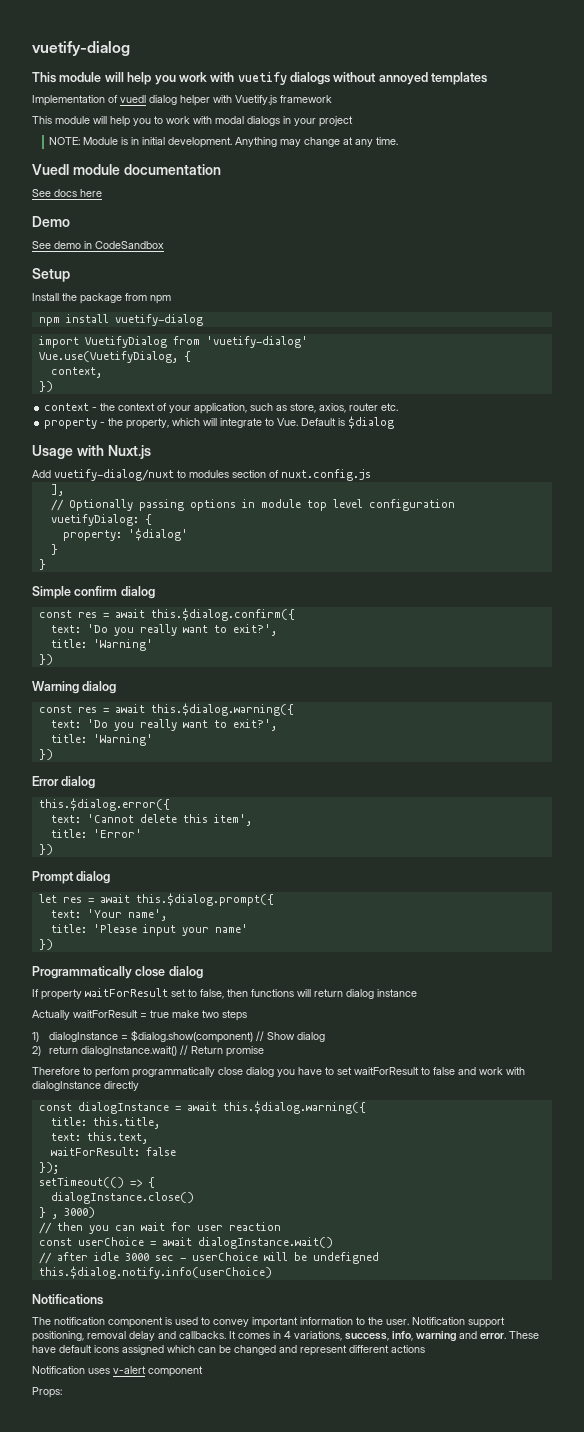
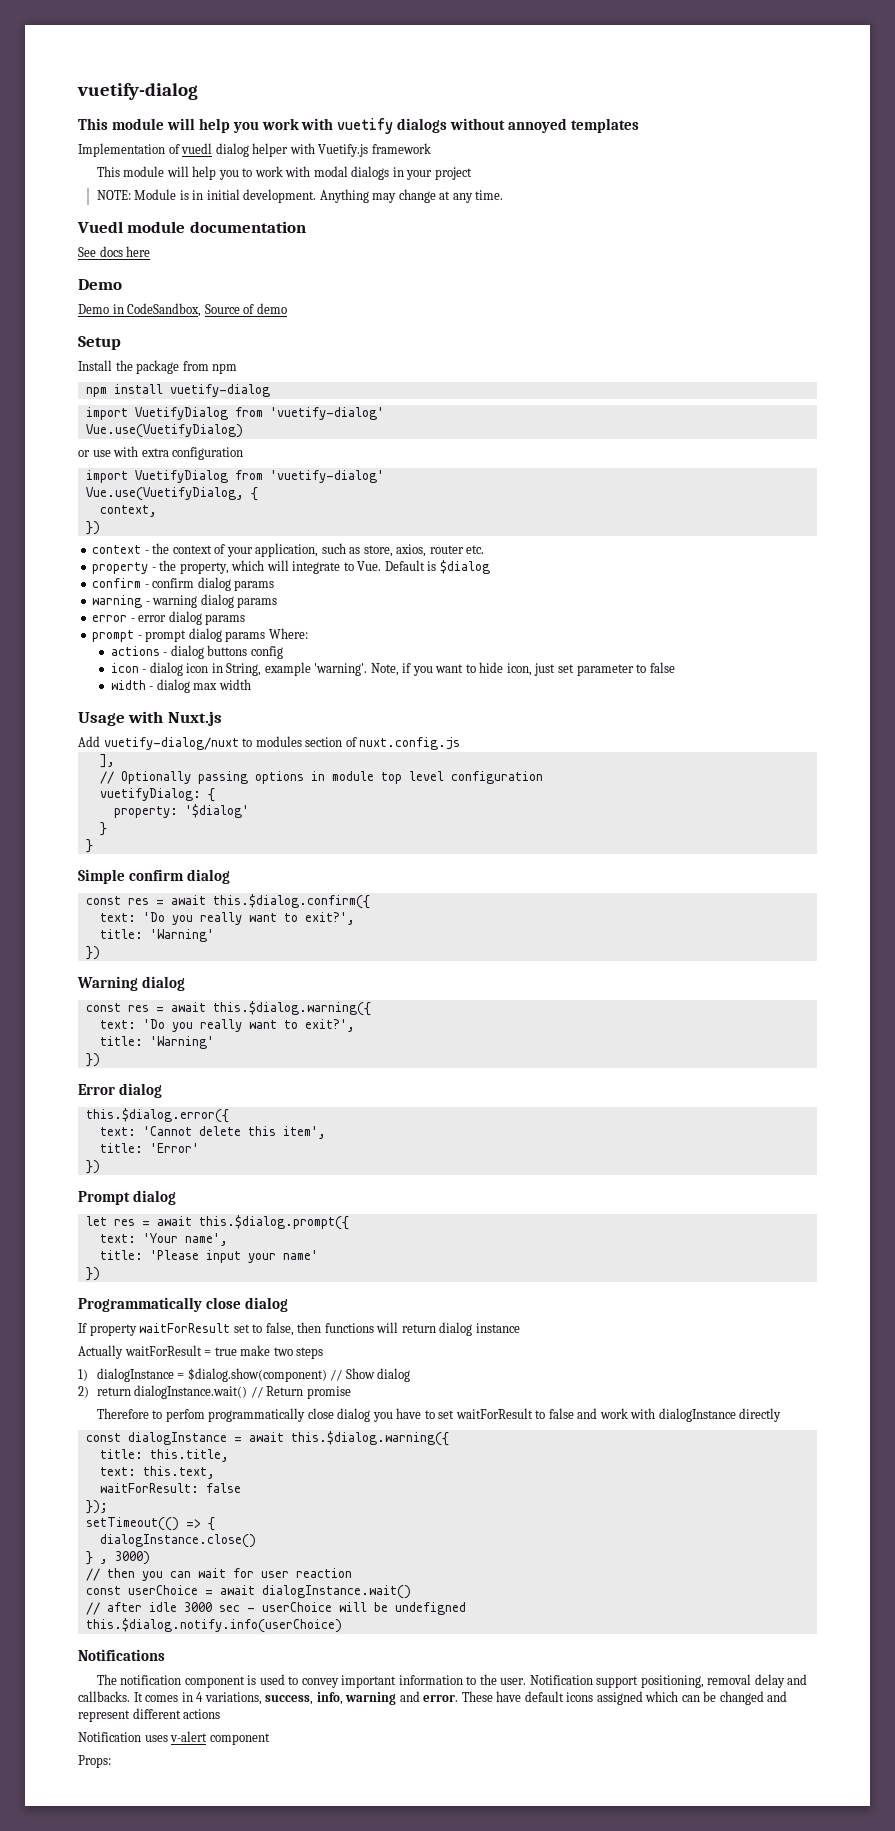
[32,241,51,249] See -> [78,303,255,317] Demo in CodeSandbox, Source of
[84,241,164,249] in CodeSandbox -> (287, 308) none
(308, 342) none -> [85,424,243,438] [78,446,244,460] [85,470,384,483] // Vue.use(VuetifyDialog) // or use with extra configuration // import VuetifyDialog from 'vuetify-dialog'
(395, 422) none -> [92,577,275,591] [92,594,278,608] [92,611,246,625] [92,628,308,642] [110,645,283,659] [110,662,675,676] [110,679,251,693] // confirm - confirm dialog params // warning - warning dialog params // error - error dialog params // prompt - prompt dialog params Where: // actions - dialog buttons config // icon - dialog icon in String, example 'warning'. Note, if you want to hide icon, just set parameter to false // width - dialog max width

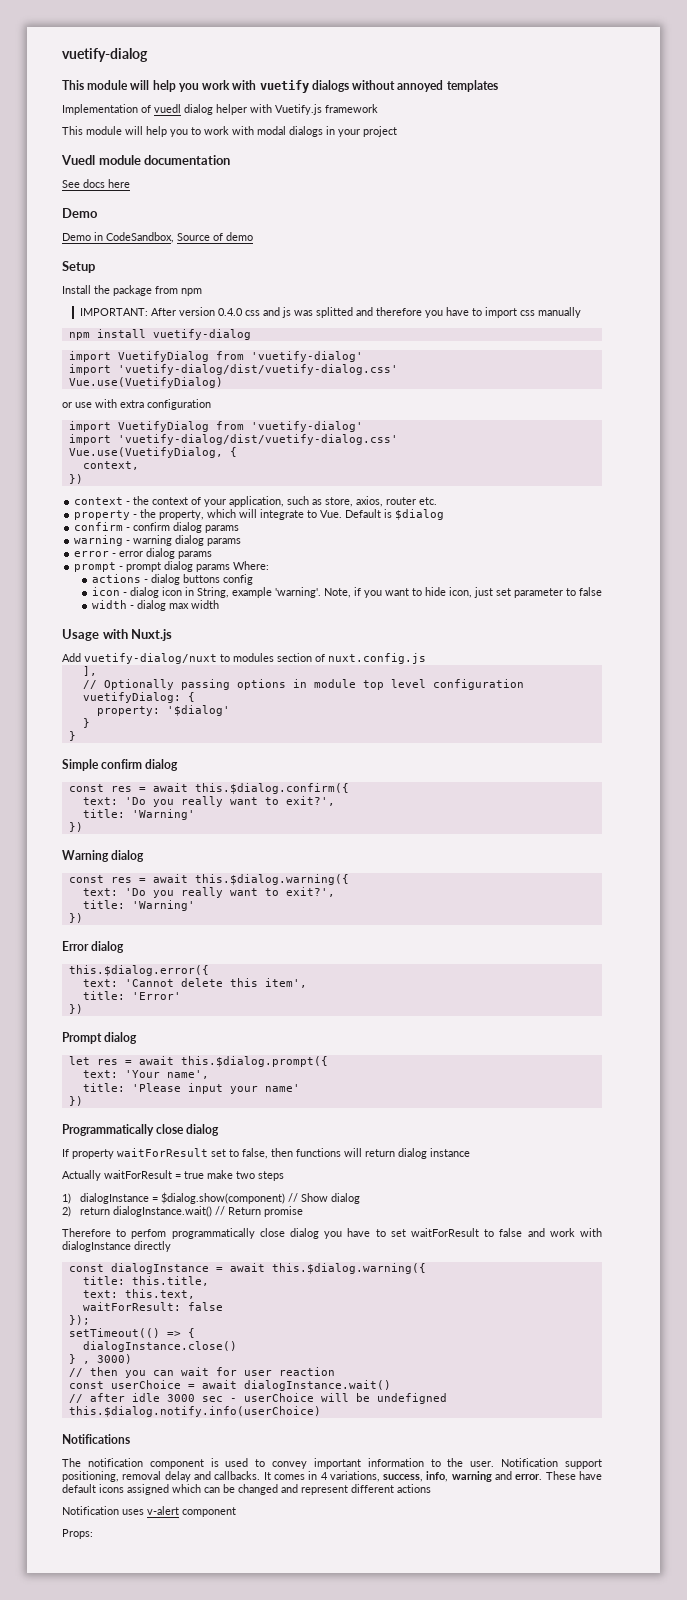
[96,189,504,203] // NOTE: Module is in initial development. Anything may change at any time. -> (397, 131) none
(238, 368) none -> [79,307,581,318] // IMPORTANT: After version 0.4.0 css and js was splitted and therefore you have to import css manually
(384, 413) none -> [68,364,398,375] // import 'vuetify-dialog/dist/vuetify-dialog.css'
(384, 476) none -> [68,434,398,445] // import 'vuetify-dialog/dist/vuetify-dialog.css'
==
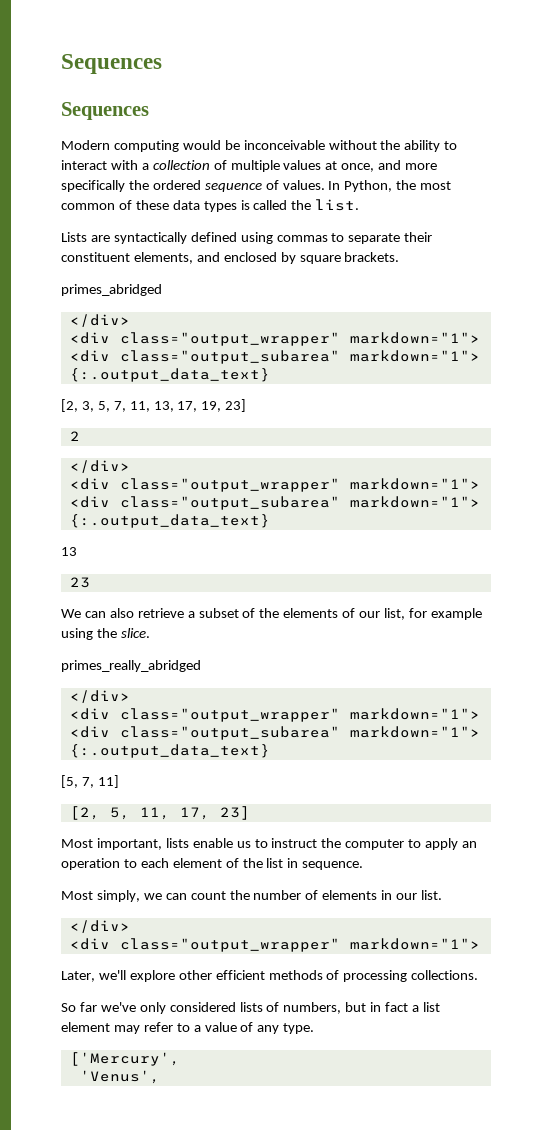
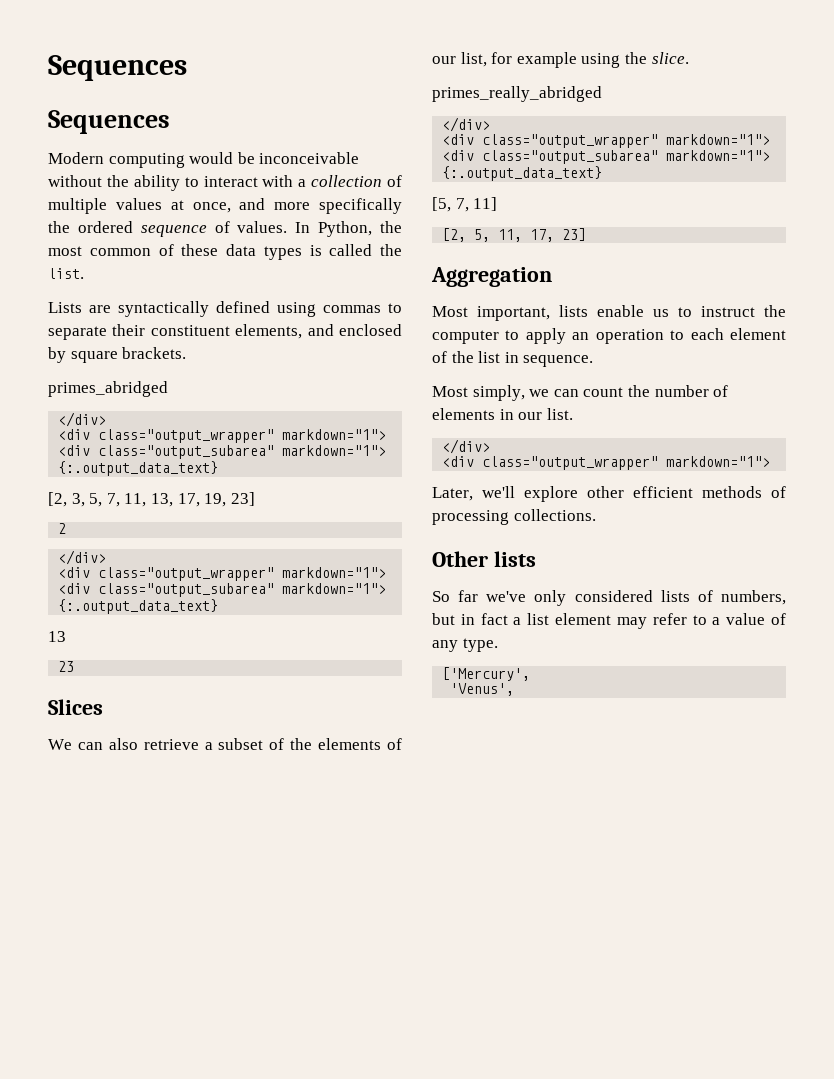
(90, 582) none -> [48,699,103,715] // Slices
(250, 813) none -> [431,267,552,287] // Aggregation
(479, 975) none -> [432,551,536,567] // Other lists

- _EXERCISE DETAILS_
As listed above, the lines from the line with "[96,189,504,203] // NOTE: Module" to the line with "(238, 368) none" are to be echoed exactly, with both ends included and nothing added.

- _EXERCISE RESPONSE_
[96,189,504,203] // NOTE: Module is in initial development. Anything may change at any time. -> (397, 131) none
(238, 368) none -> [79,307,581,318] // IMPORTANT: After version 0.4.0 css and js was splitted and therefore you have to import css manually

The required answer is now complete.